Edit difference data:
· · · · ·
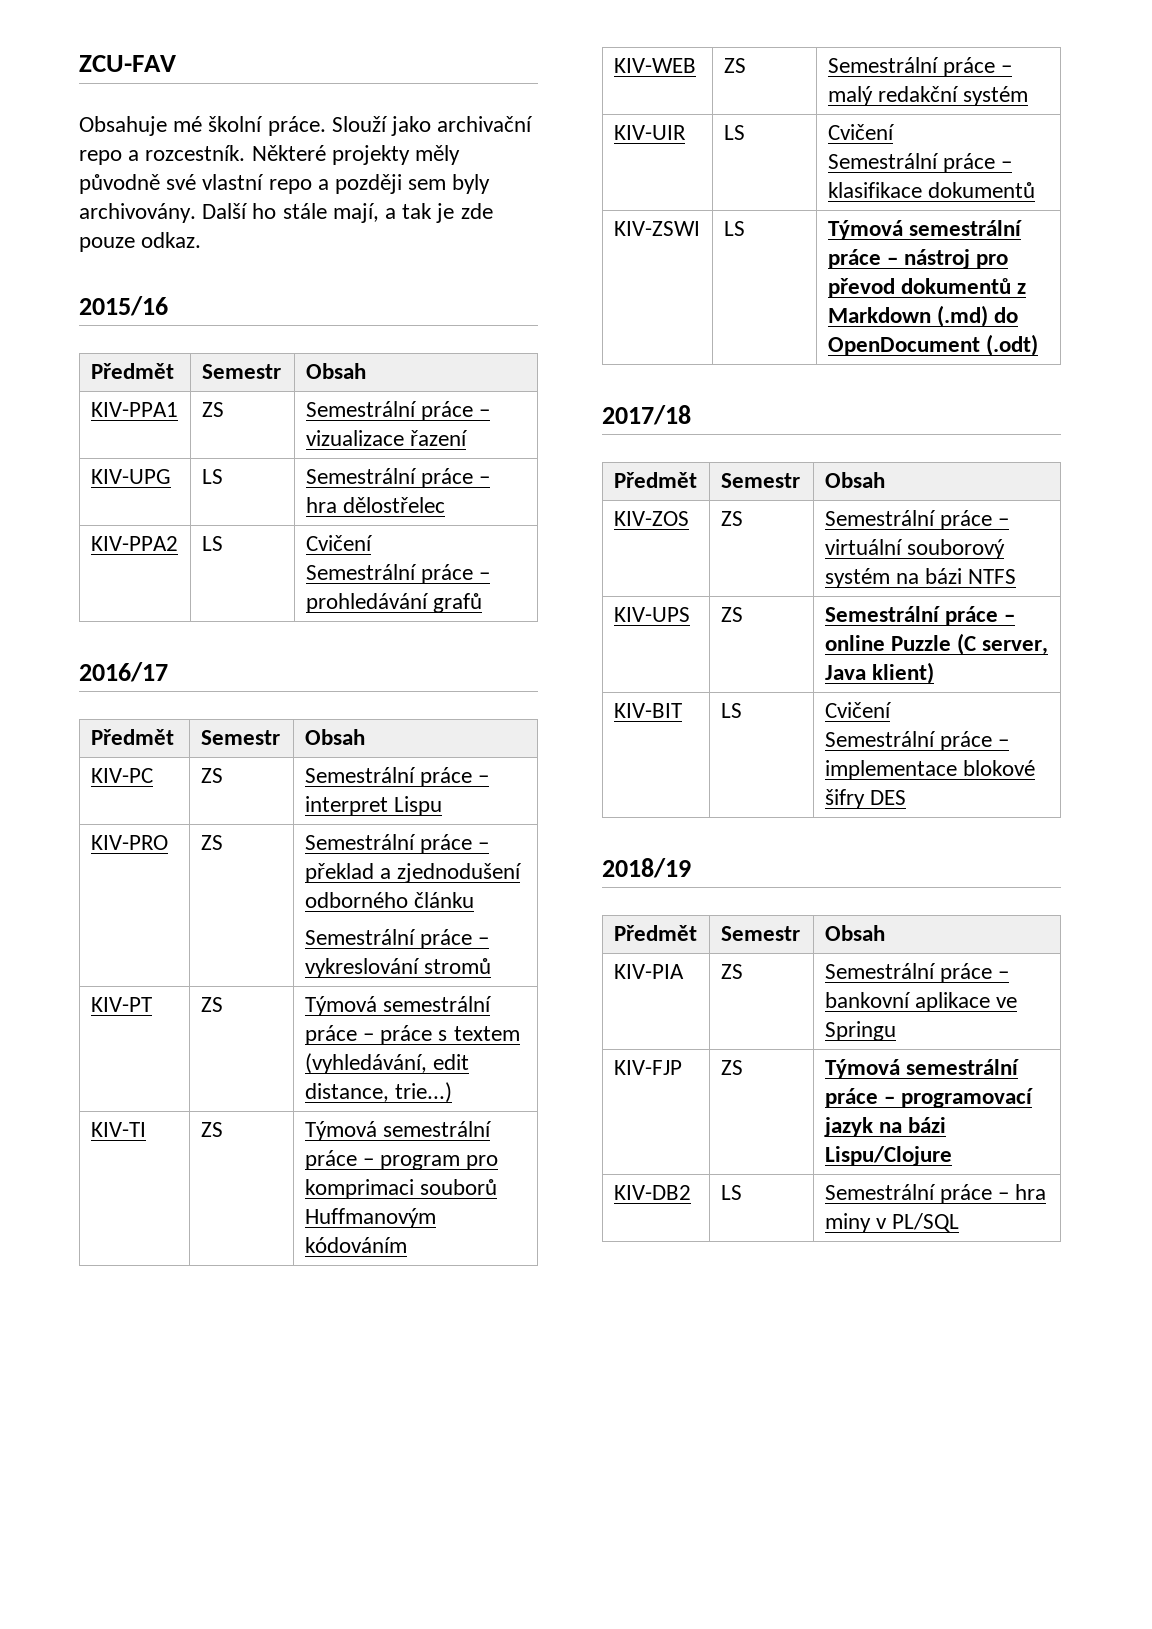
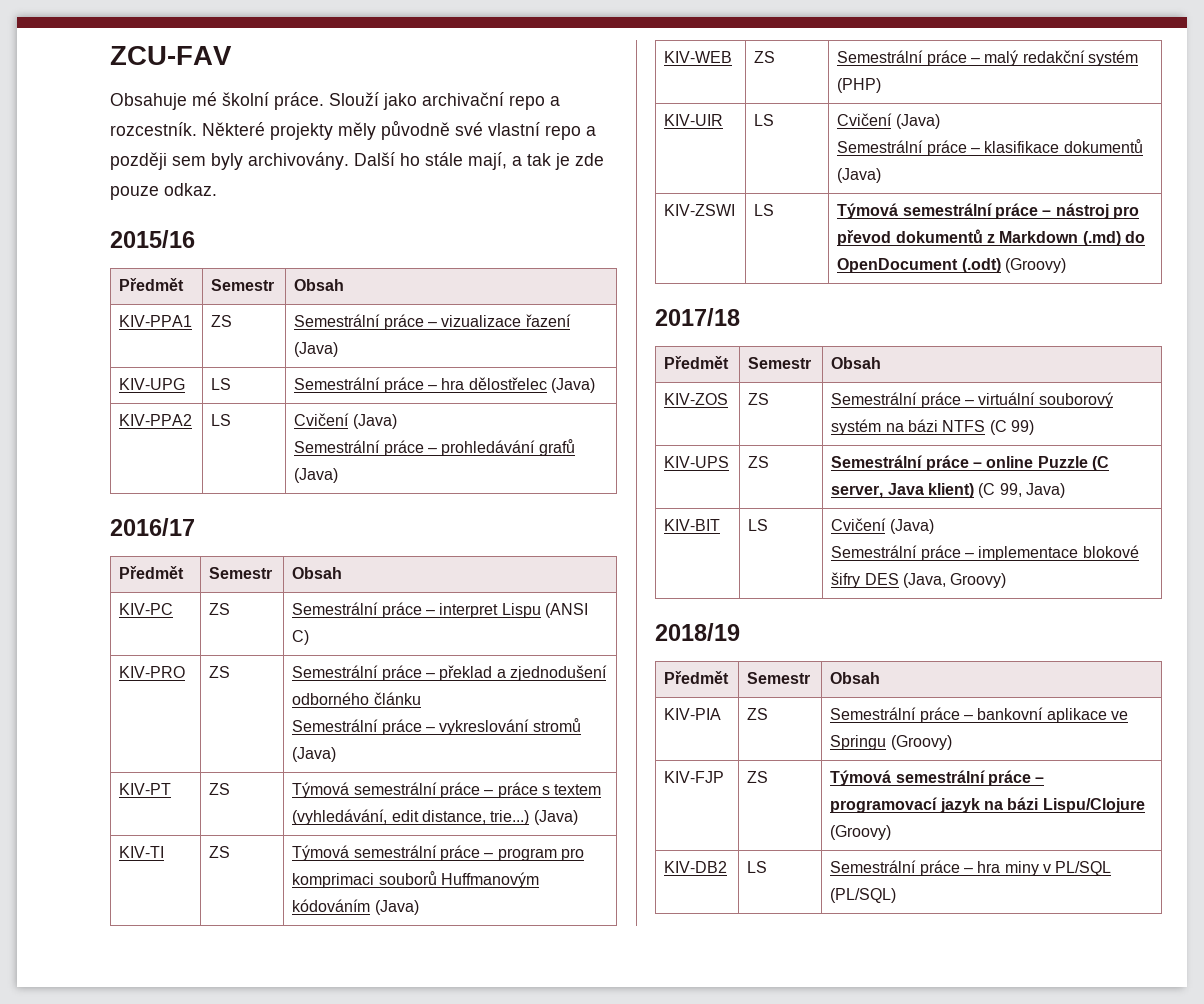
- KIV-PPA1 | ZS | Semestrální práce – vizualizace řazení
+ KIV-PPA1 | ZS | Semestrální práce – vizualizace řazení (Java)
- KIV-UPG | LS | Semestrální práce – hra dělostřelec
+ KIV-UPG | LS | Semestrální práce – hra dělostřelec (Java)
- KIV-PPA2 | LS | Cvičení
- Semestrální práce – prohledávání grafů
+ KIV-PPA2 | LS | Cvičení (Java)
+ Semestrální práce – prohledávání grafů (Java)
- KIV-PC | ZS | Semestrální práce – interpret Lispu
+ KIV-PC | ZS | Semestrální práce – interpret Lispu (ANSI C)
  KIV-PRO | ZS | Semestrální práce – překlad a zjednodušení odborného článku
- Semestrální práce – vykreslování stromů
+ Semestrální práce – vykreslování stromů (Java)
- KIV-PT | ZS | Týmová semestrální práce – práce s textem (vyhledávání, edit distance, trie...)
+ KIV-PT | ZS | Týmová semestrální práce – práce s textem (vyhledávání, edit distance, trie...) (Java)
- KIV-TI | ZS | Týmová semestrální práce – program pro komprimaci souborů Huffmanovým kódováním
+ KIV-TI | ZS | Týmová semestrální práce – program pro komprimaci souborů Huffmanovým kódováním (Java)
- KIV-WEB | ZS | Semestrální práce – malý redakční systém
+ KIV-WEB | ZS | Semestrální práce – malý redakční systém (PHP)
- KIV-UIR | LS | Cvičení
- Semestrální práce – klasifikace dokumentů
+ KIV-UIR | LS | Cvičení (Java)
+ Semestrální práce – klasifikace dokumentů (Java)
- KIV-ZSWI | LS | Týmová semestrální práce – nástroj pro převod dokumentů z Markdown (.md) do OpenDocument (.odt)
+ KIV-ZSWI | LS | Týmová semestrální práce – nástroj pro převod dokumentů z Markdown (.md) do OpenDocument (.odt) (Groovy)
- KIV-ZOS | ZS | Semestrální práce – virtuální souborový systém na bázi NTFS
+ KIV-ZOS | ZS | Semestrální práce – virtuální souborový systém na bázi NTFS (C 99)
- KIV-UPS | ZS | Semestrální práce – online Puzzle (C server, Java klient)
+ KIV-UPS | ZS | Semestrální práce – online Puzzle (C server, Java klient) (C 99, Java)
- KIV-BIT | LS | Cvičení
- Semestrální práce – implementace blokové šifry DES
+ KIV-BIT | LS | Cvičení (Java)
+ Semestrální práce – implementace blokové šifry DES (Java, Groovy)
- KIV-PIA | ZS | Semestrální práce – bankovní aplikace ve Springu
+ KIV-PIA | ZS | Semestrální práce – bankovní aplikace ve Springu (Groovy)
- KIV-FJP | ZS | Týmová semestrální práce – programovací jazyk na bázi Lispu/Clojure
+ KIV-FJP | ZS | Týmová semestrální práce – programovací jazyk na bázi Lispu/Clojure (Groovy)
- KIV-DB2 | LS | Semestrální práce – hra miny v PL/SQL
+ KIV-DB2 | LS | Semestrální práce – hra miny v PL/SQL (PL/SQL)

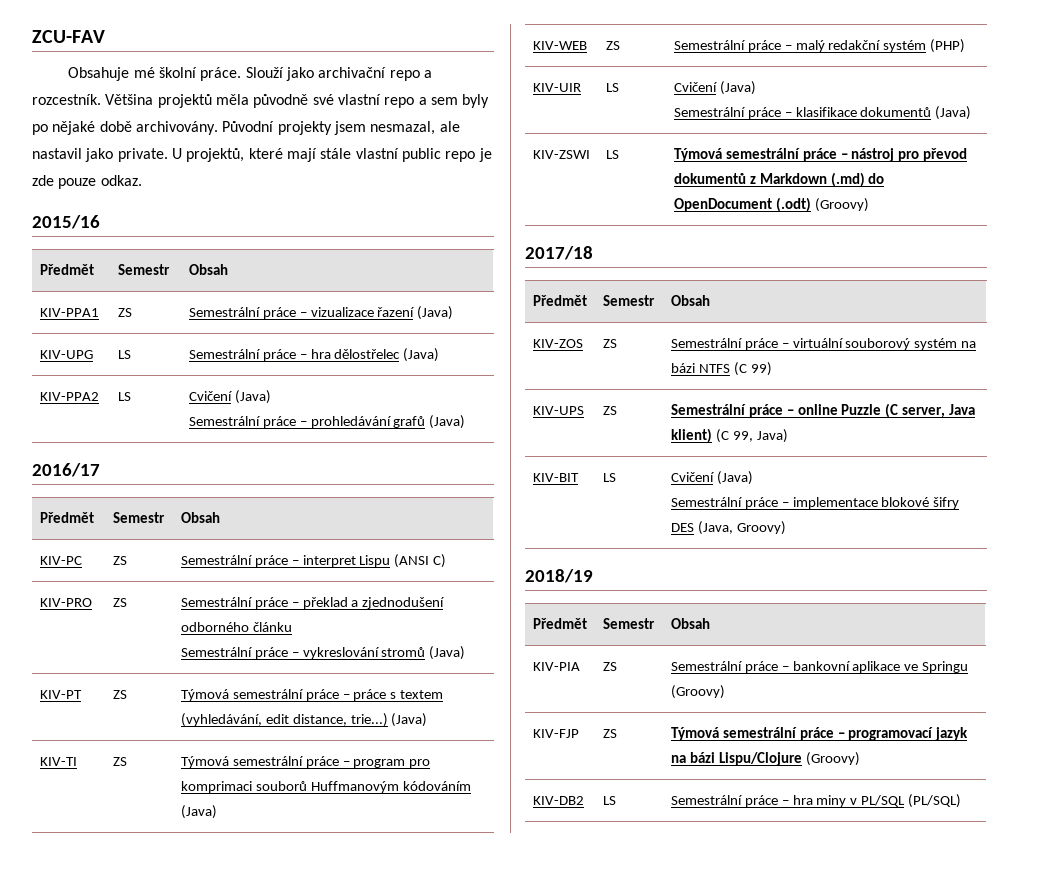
- Některé projekty měly původně své vlastní repo a později sem byly archivovány. Další ho stále mají, a tak je zde pouze odkaz.
+ Většina projektů měla původně své vlastní repo a sem byly po nějaké době archivovány. Původní projekty jsem nesmazal, ale nastavil jako private. U projektů, které mají stále vlastní public repo je zde pouze odkaz.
· · · · ·
Please repeat exactly the data above from its first line to the line that contains "- KIV-PPA2 | LS | Cvičení", inclusive, and leave every picture out.

- KIV-PPA1 | ZS | Semestrální práce – vizualizace řazení
+ KIV-PPA1 | ZS | Semestrální práce – vizualizace řazení (Java)
- KIV-UPG | LS | Semestrální práce – hra dělostřelec
+ KIV-UPG | LS | Semestrální práce – hra dělostřelec (Java)
- KIV-PPA2 | LS | Cvičení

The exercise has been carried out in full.